I’ve never felt comfortable with the way the word ‘religion’ is used, either in the church, society, or academia.  As with many, many things, arguments often conceal a fundamental difference in definition of a term, but it seems to me that many people who are pro-religious/religion or anti-religious/religion mean very different things by the word ‘religion.’  The same thing goes for ‘spirituality’ (which, as a term, I have no time for as it patently seems to mean so many things that it means nothing, but I digress…)

So, to critique or support religion, I feel one needs to indicate what one means by ‘religion.’  I, personally, would define religion sort of broadly—‘a worldview with reference to the nature of *ultimate reality* (to use Tillich’s phrase) which is situated in some sort of tradition’—which means, to me, lots of things can fall under the rubric of religion which are not necessarily organized or considered a ‘traditional’ religion.  (I would argue, along with others, that atheism, some forms of Darwinism, or scientism can also be considered religious.)  All of this ramble is to say, religion is so varied, to attack it as a group is practically useless.  And, as far as I’m concerned, ‘religion’ is inevitable in people; the question is more how people use it to influence themselves and other people, as well as its ultimate truth, which are the important concerns.  Anyone who claims not to be religious, I feel is disingenuous.

Now: the label ‘Christian.’  I would echo the sentiments that we are called to follow Christ and not ‘Christianity.’  That said, many of the critiques of the term religion apply for Christianity.  Additionally, all faith inevitably comes within a context, and that context inevitably has some form of Christian tradition around it.  One of my pet peeves in the American Church is the habit of calling oneself ‘non-denominational’; if one looks at the history of the church, one can very clearly see that ‘non denominationalism’ is very much a particular tradition of approaching the faith (albeit one that claims to be a tradition-denying one).  Even if one has problems with all particular traditions/ denominations/ schools/ believers (which, to be honest, is really inevitable on some level) one needs to realize one’s understanding of Christ and the gospel come out of a context.  If one is claiming to be a follower of Christ but not Christian or something similar, that still comes out of a (largely American) humanistic tradition that can find origins in the Enlightenment.  Nothing is a vacuum.

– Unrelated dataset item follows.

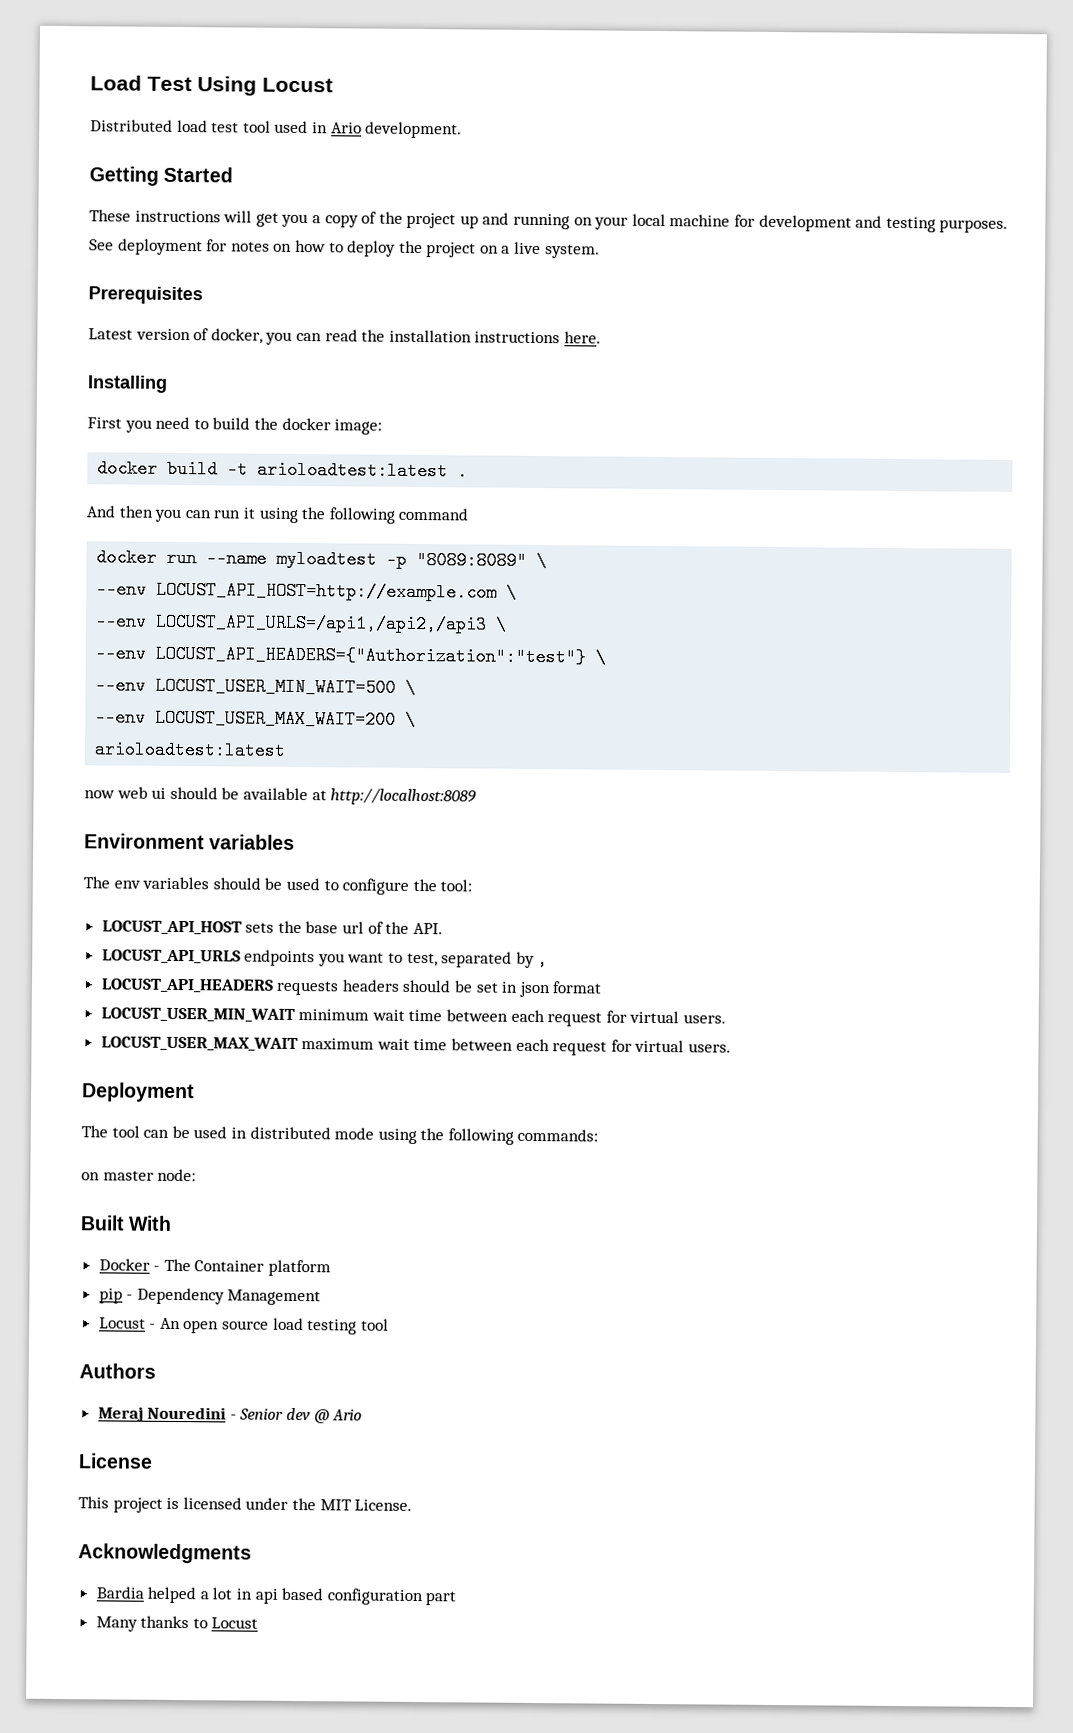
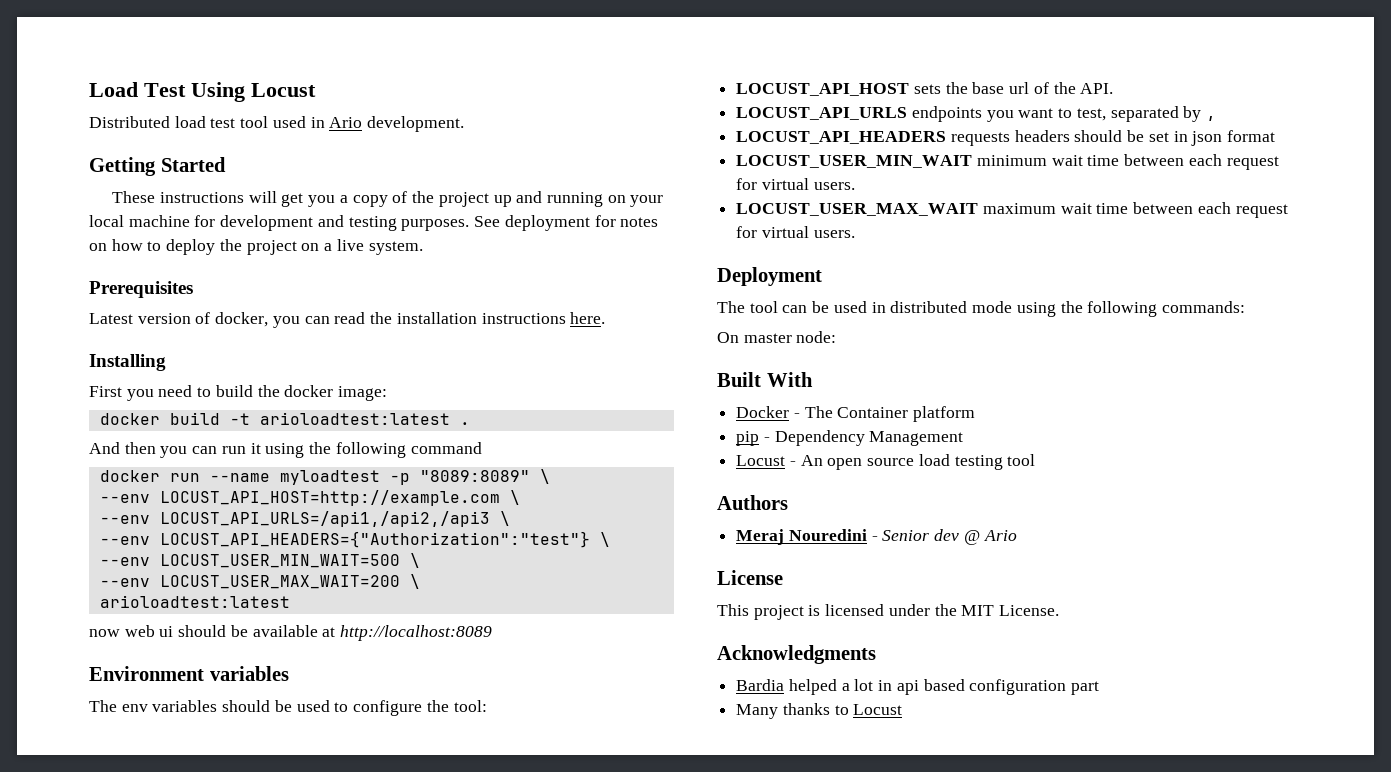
[81,1172,100,1181] on -> [717,332,739,343] On

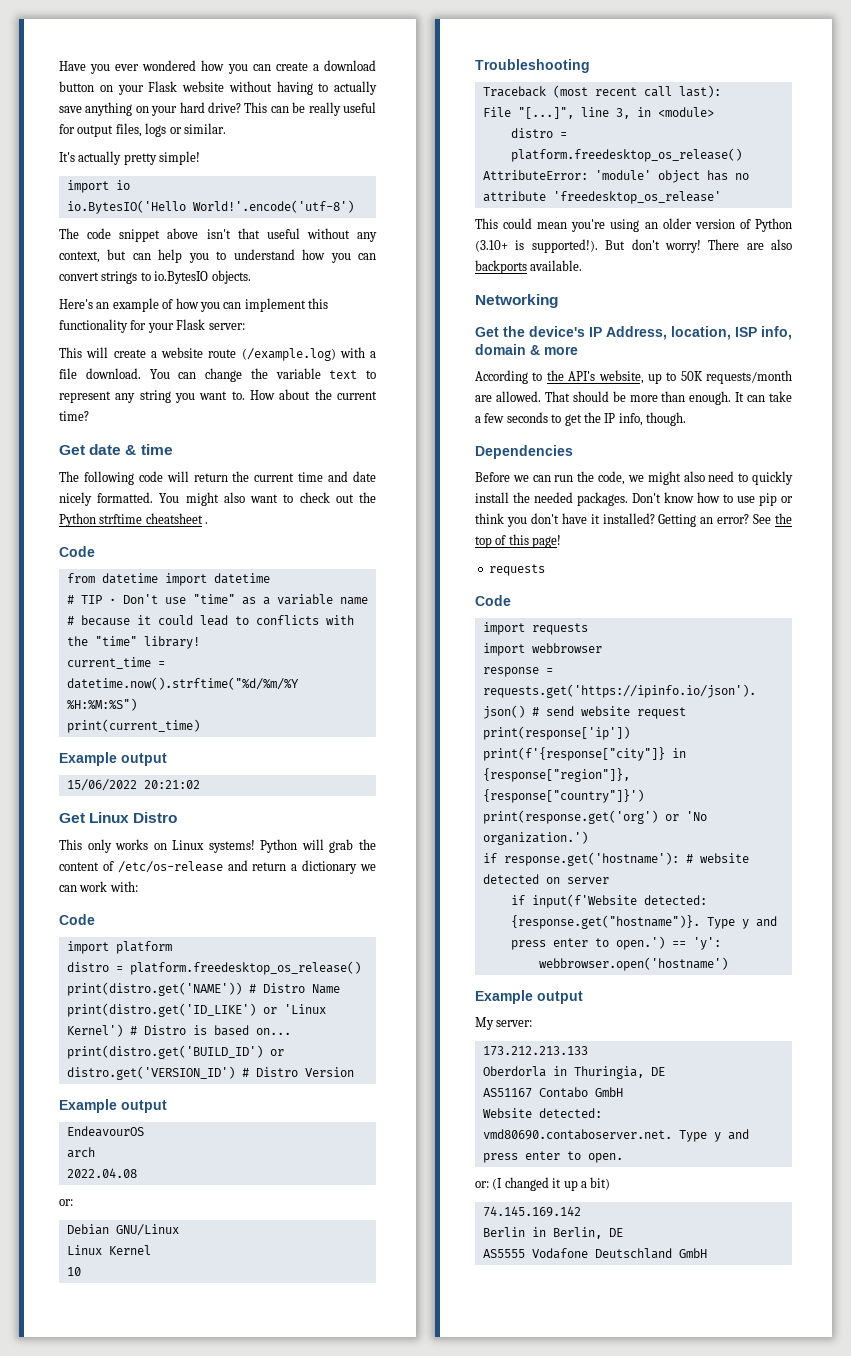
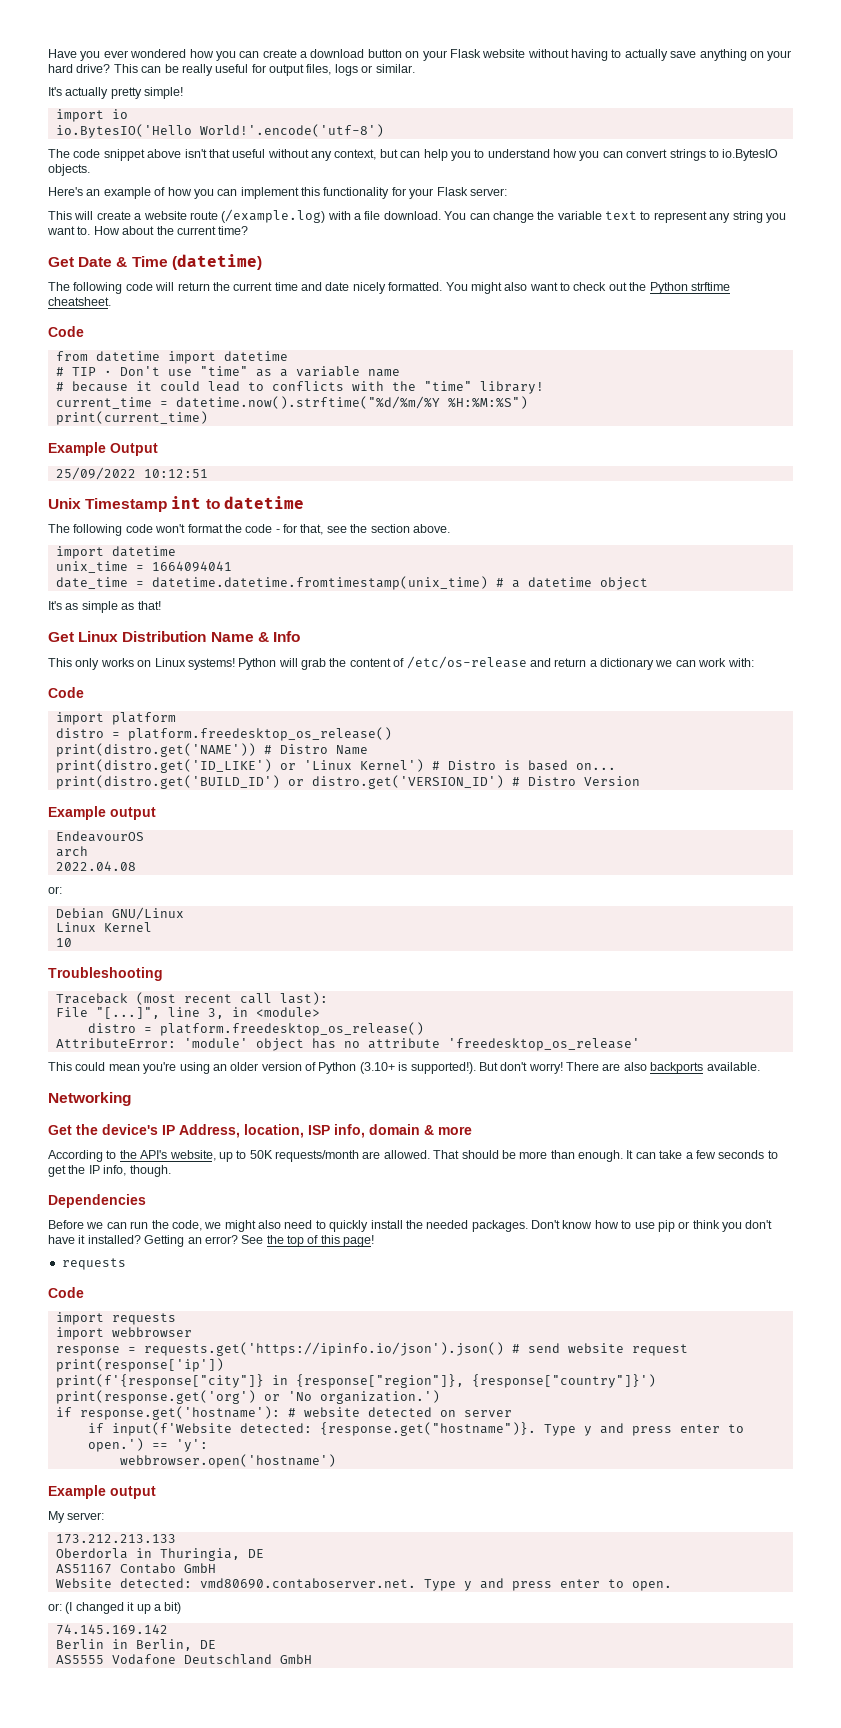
[89,444,173,455] date & time -> [78,254,262,270] Date & Time (datetime)
[145,513,209,524] cheatsheet . -> [48,297,111,306] cheatsheet.
[121,753,167,766] [66,779,200,791] [59,812,178,823] output // 15/06/2022 20:21:02 // Get Linux Distro -> [110,443,158,456] [55,467,208,480] [48,496,304,512] [48,524,450,536] [55,546,176,559] [55,561,232,573] [55,576,648,590] [48,601,161,613] [48,631,300,642] Output // 25/09/2022 10:12:51 // Unix Timestamp int to datetime // The following code won't format the code - for that, see the section above. // import datetime // unix_time = 1664094041 // date_time = datetime.datetime.fromtimestamp(unix_time) # a datetime object // It's as simple as that! // Get Linux Distribution Name & Info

The same thing can be said of Jesus himself: he was a Jew, his worldview, and his religion (and the religion of his followers) came out of that situation. To be a little more confessional, I’d consider myself to be Christian, and largely fit myself within the Protestant tradition, and more specifically with the Anglican tradition.  But let me say, all Christian traditions and denominations, be they Eastern Orthodox, Roman Catholic, some Protestant denomination or ‘non-denomination,’ have their good aspects and negative aspects.  In the end, we are called to follow Christ personally, and to endeavor to help ourselves and others along the way in community is some way or form, and to engage creatively with the tradition in which we find ourselves, utilizing the good aspects and attempting to redress the negative.